Bangladeshi migrants, he points out, account for around 17.5 percent of the population of neighboring Monfalcone, and making sure that those communities know which services they can access, like mass screening programs and mental health services, Zanuttin thinks, would contribute hugely to better integration and better health for the whole of society in the future.
He talks excitedly about the possibility of future projects, where Donk could be crucial in helping to overcome cultural barriers and making sure everyone is able to access the medical help that is often available to them, if only they knew how to and where to come forward.

Elasticity needed
After years of working in this field, Zanuttin advocates that organizations and societies learn to be a bit more elastic when dealing with the phenomenon surrounding migration.

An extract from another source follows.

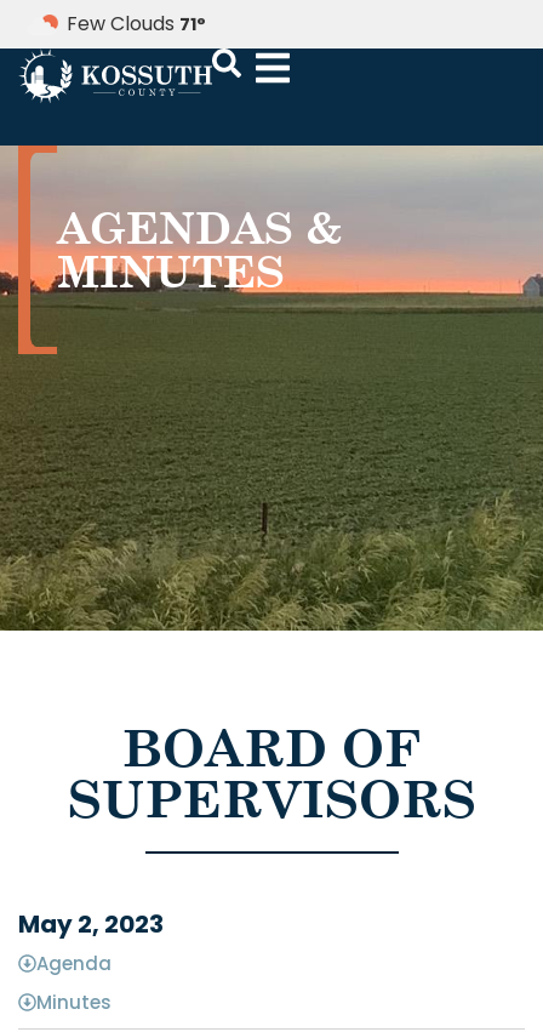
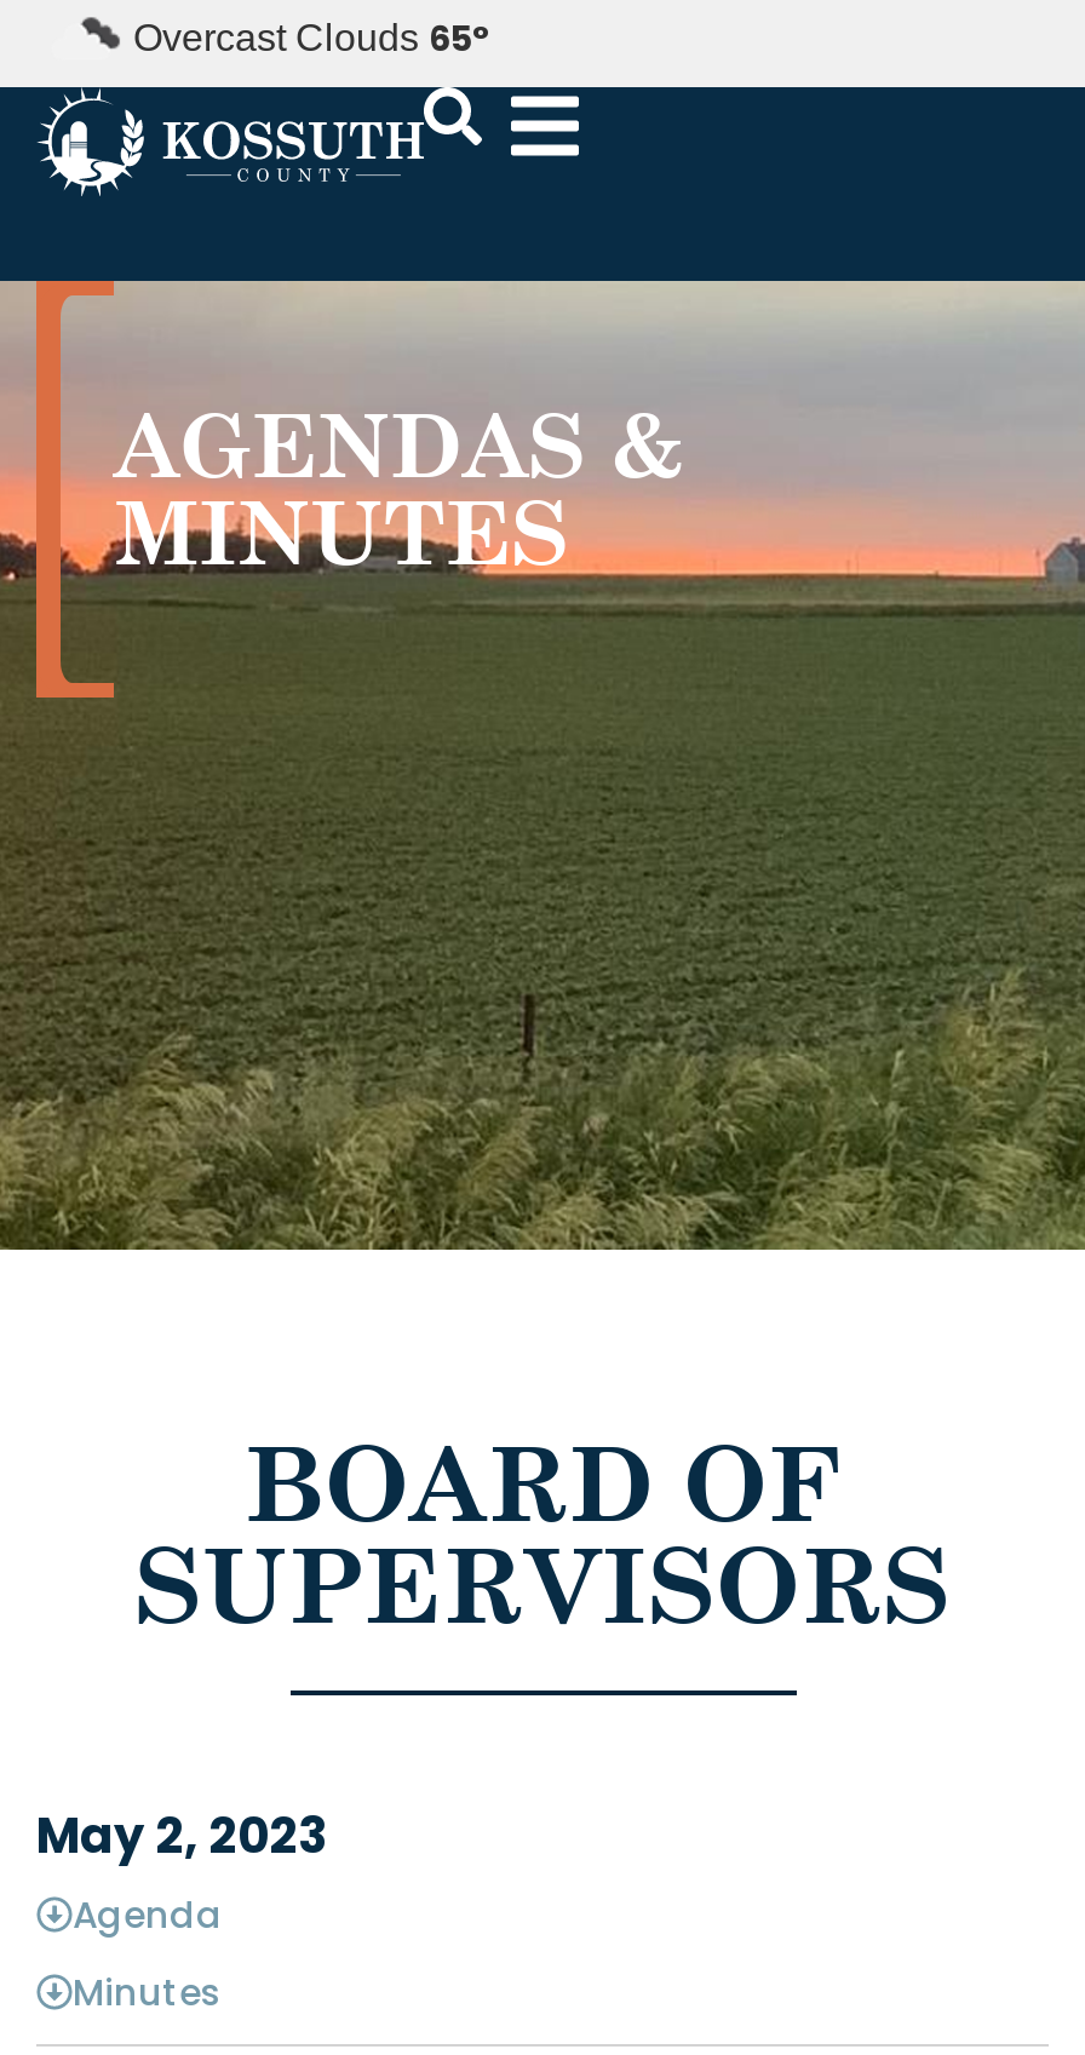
[67,10,206,38] Few Clouds 71° -> [133,13,492,62] Overcast Clouds 65°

"Migration is a complex problem, and pragmatism is needed. Mass migration is a problem both for the countries of departure because it impoverishes those countries even more from the point of view of economics and human currency and the host countries, because it often represents a certain destabilization, especially in certain parts of society. There can be competition with the host country population for accommodation, for resources and for jobs, and for access to social services. So, it creates tensions that can be difficult to digest.
Nevertheless, I believe that we must learn how to digest these problems, because migration is going to keep happening; it is not just an opinion, it is a fact. This is a global issue, and so it is not resolvable just with small local measures. ... You have to be elastic and flexible because that is what migration and migrants are."